Allis's gaze darted between the two of them, Isabelle resolved and Rennick looking so very, very pleased. “I would speak to my sister alone.”

“Very well, you do that,” Rennick said with malicious delight as he sauntered toward the door. “But do not take too long. I am anxious to hear who will have the honor of becoming my lady.”

“S
it down and stop pacing, Sir Connor,” Lord Oswald ordered. “You're making me nervous and upsetting the lad.” He nodded at Edmond seated nearby on the dais as they waited for Allis, DeFrouchette and Isabelle to return from the solar. Auberan leaned against the wall, glumly pulling on a loose thread in the tapestry behind him.

Connor joined them on the dais, sitting opposite Edmond, but his mind was far from still. He should have listened to his conscience. He should have stayed away from Allis until the betrothal was broken. Once again he had given in to his impulses, and the results were proving disastrous.

He envied Isabelle, who had wearied of waiting, and announced her intention of finding out what was happening. Not even Lord Oswald's protest that she
should not interfere had held her back. She still had not returned, and the time stretched out, unbearable, as every moment passed.

“I don't understand why everybody's so angry,” Edmond muttered.

“Yes, do explain it to the boy,” Auberan suggested to Connor as he joined them on the dais, his eyes full of derision.

God help him, how could he explain love to a boy? Yet it would surely be better for him to try to tell Edmond before Auberan said much more.

He would start by explaining why people were upset, he decided. “It isn't proper for a betrothed woman to spend time alone with another man.”

“Allis didn't want to get wet. What is so wrong with that?”

“We were alone for a long time, and we aren't married.” He flushed with embarrassment. He didn't want to lose the boy's respect and admiration, yet that might be the price he would have to pay for his weakness.

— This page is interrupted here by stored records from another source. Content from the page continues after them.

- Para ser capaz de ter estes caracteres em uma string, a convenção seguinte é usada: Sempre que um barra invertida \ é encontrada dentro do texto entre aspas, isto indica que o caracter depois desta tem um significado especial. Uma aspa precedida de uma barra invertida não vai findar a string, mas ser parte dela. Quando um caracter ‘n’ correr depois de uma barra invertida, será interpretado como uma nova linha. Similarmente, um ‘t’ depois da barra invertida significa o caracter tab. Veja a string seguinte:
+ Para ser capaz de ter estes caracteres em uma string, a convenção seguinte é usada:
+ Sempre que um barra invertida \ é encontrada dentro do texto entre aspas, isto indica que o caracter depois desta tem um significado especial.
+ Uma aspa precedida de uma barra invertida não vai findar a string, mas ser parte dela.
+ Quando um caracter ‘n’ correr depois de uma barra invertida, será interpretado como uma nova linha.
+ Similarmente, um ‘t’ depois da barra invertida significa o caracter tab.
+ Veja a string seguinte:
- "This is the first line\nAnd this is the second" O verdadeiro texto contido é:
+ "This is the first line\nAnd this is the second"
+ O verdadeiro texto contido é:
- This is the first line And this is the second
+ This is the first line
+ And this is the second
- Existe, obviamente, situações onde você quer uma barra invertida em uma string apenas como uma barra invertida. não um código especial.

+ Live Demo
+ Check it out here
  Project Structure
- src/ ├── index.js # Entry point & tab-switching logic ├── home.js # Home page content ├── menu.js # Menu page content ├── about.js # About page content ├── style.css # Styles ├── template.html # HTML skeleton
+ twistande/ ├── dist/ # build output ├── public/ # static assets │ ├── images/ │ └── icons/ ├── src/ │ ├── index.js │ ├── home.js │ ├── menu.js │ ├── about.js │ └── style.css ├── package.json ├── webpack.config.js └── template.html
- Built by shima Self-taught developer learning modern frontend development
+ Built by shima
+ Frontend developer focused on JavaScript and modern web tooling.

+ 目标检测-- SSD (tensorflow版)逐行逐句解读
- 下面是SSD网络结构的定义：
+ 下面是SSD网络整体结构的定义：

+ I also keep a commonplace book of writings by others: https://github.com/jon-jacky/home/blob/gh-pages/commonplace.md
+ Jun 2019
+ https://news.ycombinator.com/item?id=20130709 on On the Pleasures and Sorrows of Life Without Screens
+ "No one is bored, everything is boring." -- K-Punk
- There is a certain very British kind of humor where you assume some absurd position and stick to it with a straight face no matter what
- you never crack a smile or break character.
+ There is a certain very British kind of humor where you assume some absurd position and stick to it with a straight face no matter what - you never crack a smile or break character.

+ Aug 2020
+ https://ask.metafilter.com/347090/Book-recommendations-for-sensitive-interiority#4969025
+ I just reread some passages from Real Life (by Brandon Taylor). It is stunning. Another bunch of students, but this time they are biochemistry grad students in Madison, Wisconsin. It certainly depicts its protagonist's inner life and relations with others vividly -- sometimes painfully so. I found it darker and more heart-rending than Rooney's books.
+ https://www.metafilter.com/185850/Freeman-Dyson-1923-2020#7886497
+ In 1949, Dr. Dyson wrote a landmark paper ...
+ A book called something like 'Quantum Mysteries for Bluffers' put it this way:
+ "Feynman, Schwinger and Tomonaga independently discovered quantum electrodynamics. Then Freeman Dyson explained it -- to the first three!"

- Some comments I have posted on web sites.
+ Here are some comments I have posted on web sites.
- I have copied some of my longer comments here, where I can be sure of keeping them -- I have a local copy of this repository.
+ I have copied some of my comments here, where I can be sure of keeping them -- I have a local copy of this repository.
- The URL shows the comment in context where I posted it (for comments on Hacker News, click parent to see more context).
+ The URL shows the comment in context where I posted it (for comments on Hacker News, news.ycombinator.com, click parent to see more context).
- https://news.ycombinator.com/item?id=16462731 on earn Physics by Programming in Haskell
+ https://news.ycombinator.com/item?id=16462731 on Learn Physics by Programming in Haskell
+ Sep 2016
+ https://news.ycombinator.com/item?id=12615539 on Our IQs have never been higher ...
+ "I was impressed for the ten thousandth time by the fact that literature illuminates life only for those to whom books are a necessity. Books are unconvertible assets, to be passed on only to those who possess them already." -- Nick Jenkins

“Perhaps you are too young to understand these things,” Auberan said with arrogant condescension.

“I am not!” Edmond cried with all the outraged pride of a future overlord.

Connor leaned closer, his elbows on his knees and his hands clasped loosely before him. “Edmond, what your sister and I did was improper because she is betrothed to another man. I should not have been alone with her, for any length of time. It implies that there is more between us than mere friendship, something that should only be between a man and his wife.”

Edmond's eyes narrowed as he began to comprehend. “If that is so, then the baron is right to be angry.”

“Yes, he has some justification.” Wanting to make
things right in some way, Connor reached out to ruffle Edmond's hair.

The boy drew back abruptly, as if he had struck him.

Dismay washed over him. This afternoon, in the shepherd's hut, all his hopes and dreams seemed possible and about to come true. Now he feared that had been but the dream of a deluded man who awoke to find all of society arrayed against him.

“Perhaps you should get something to eat, Edmond,” Lord Oswald suggested. “The evening meal may be late.”

Edmond frowned, but he obeyed. As Connor watched him go, he hoped that in time, when Edmond was a man and perhaps in love himself, he would understand and forgive them.

“Why don't you leave, too, Welshman?” Auberan demanded. “I'm sure you are no longer welcome here.”

Lord Oswald spoke with what sounded like genuine regret. “I think Auberan is right, Connor. This is a fairly delicate situation, and your presence may only aggravate it.”

After what had happened, it would surely be better to be honest, and put everything out into the open. Subterfuge had only made things worse. “The situation may get more delicate yet. Allis and I wish to be married.”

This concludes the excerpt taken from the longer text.